Murshidabad Adarsha Mahavidyalaya was established in 1981 at Islampur. Affiliated with the University of Kalyani, it offers honours courses in Bengali, English, history, philosophy and political science.

The educational infrastructure consists of one general degree college (Murshidabad Adarsa Mahavidyalaya), eight co-ed Higher Secondary Schools (Nashipur High Madrasah, Chak Islampur S.C.M. High School, Goas Kalikapur High School, Chak Girls' High School, Nazirpur Esserpara High School, Huda Herampur High School, Pamaipur High Madrasah, Paharpur Union High School and Lochanpur N. K.High School) and one Secondary Girls' School (Islampur Girls' High School).

In Raninagar I CD block, amongst the 57 inhabited villages, 6 villages do not have a school, 27 villages have more than 1 primary school, 19 villages have at least 1 primary and 1 middle school and 9 villages had at least 1 middle and 1 secondary school.

==Healthcare==
In 2014, Raninagar I CD block had 1 rural hospital, 2 primary health centres and 4 private nursing homes with total 46 beds and 5 doctors (excluding private bodies). It had 25 family welfare subcentres. 7,610 patients were treated indoor and 252,122 patients were treated outdoor in the hospitals, health centres and subcentres of the CD Block.

Raninagar I CD block has Islampur Rural Hospital at Islampur (with 30 beds), Hurshi Primary Health Centre at Maricha (with 6 beds) and Herampur PHC (with 10 beds).

The whole block is served by Islampur Gramin Hospital which is in poor condition as almost all the hospitals of rural Bengal.

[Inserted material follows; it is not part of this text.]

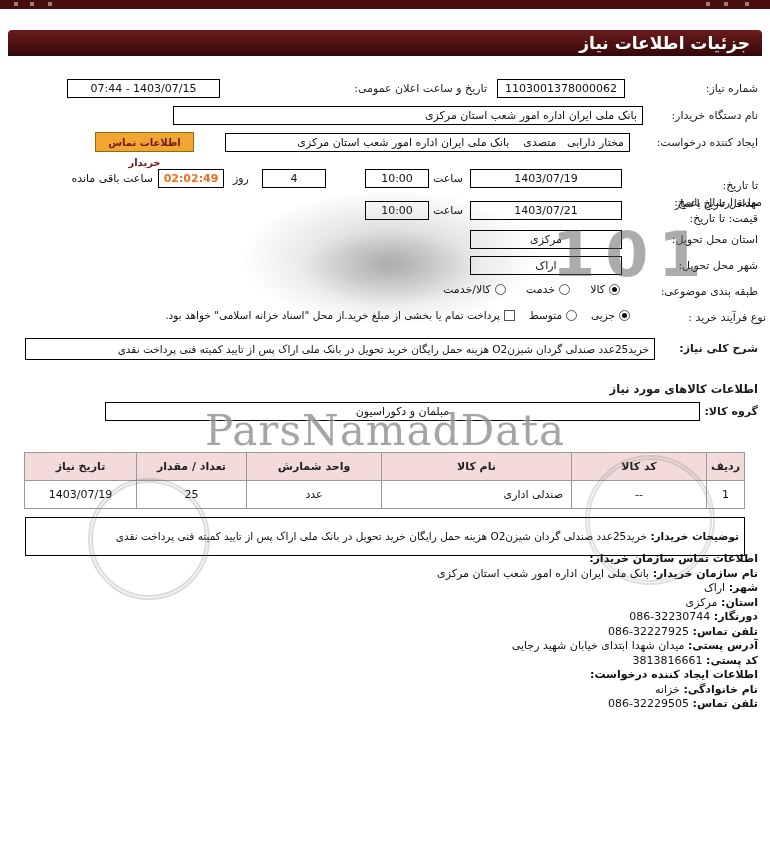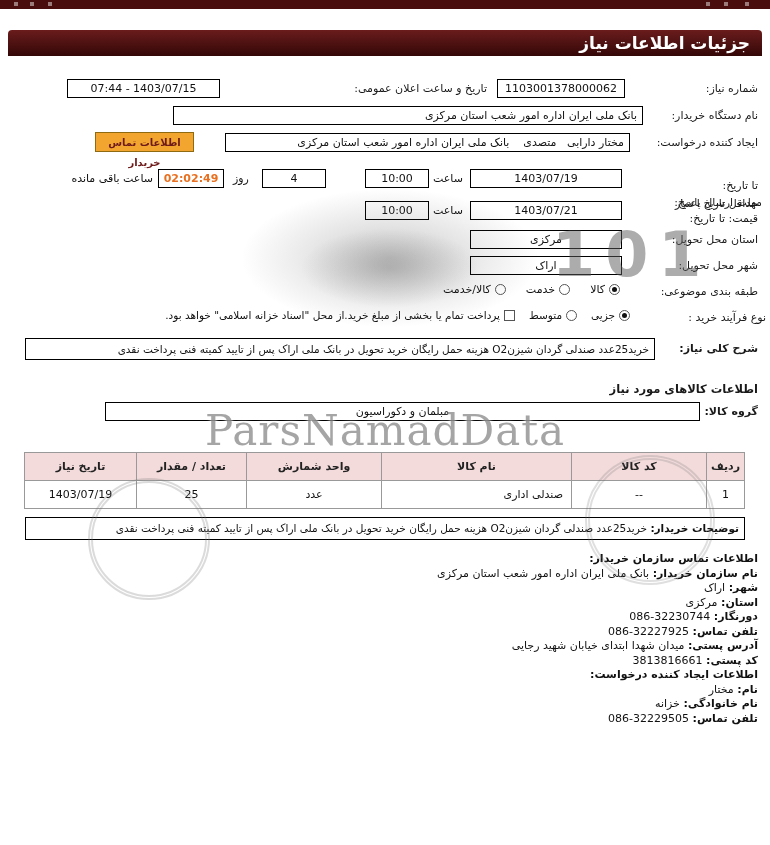"توضیحات خریدار: خرید25عدد صندلی گردان" .notesbox { padding: 0 5px -> 8px 5px }
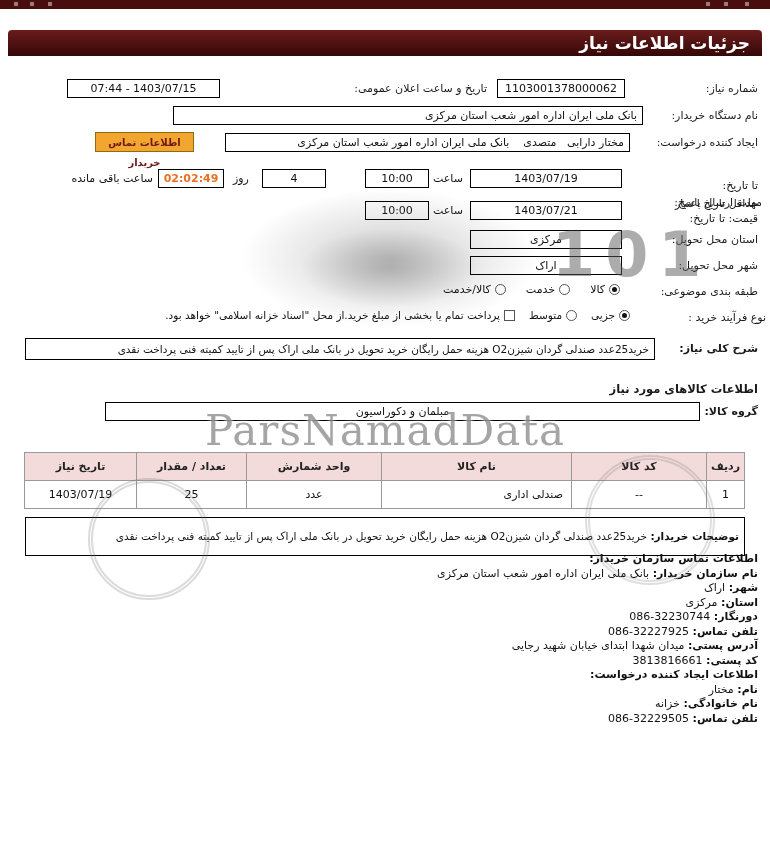"نام: مختار" div { html: <div><b>نام:</b> <span>مختار</span></div> -> none }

Raninagar I CD block is one of the areas of Murshidabad district where ground water is affected by a high level of arsenic contamination. The WHO guideline for arsenic in drinking water is 10 mg/ litre, and the Indian Standard value is 50 mg/ litre. All but one of the 26 blocks of Murshidabad district have arsenic contamination above the WHO level, all but two of the blocks have arsenic concentration above the Indian Standard value and 17 blocks have arsenic concentration above 300 mg/litre. The maximum concentration in Raninagar I CD block is 1,018 mg/litre.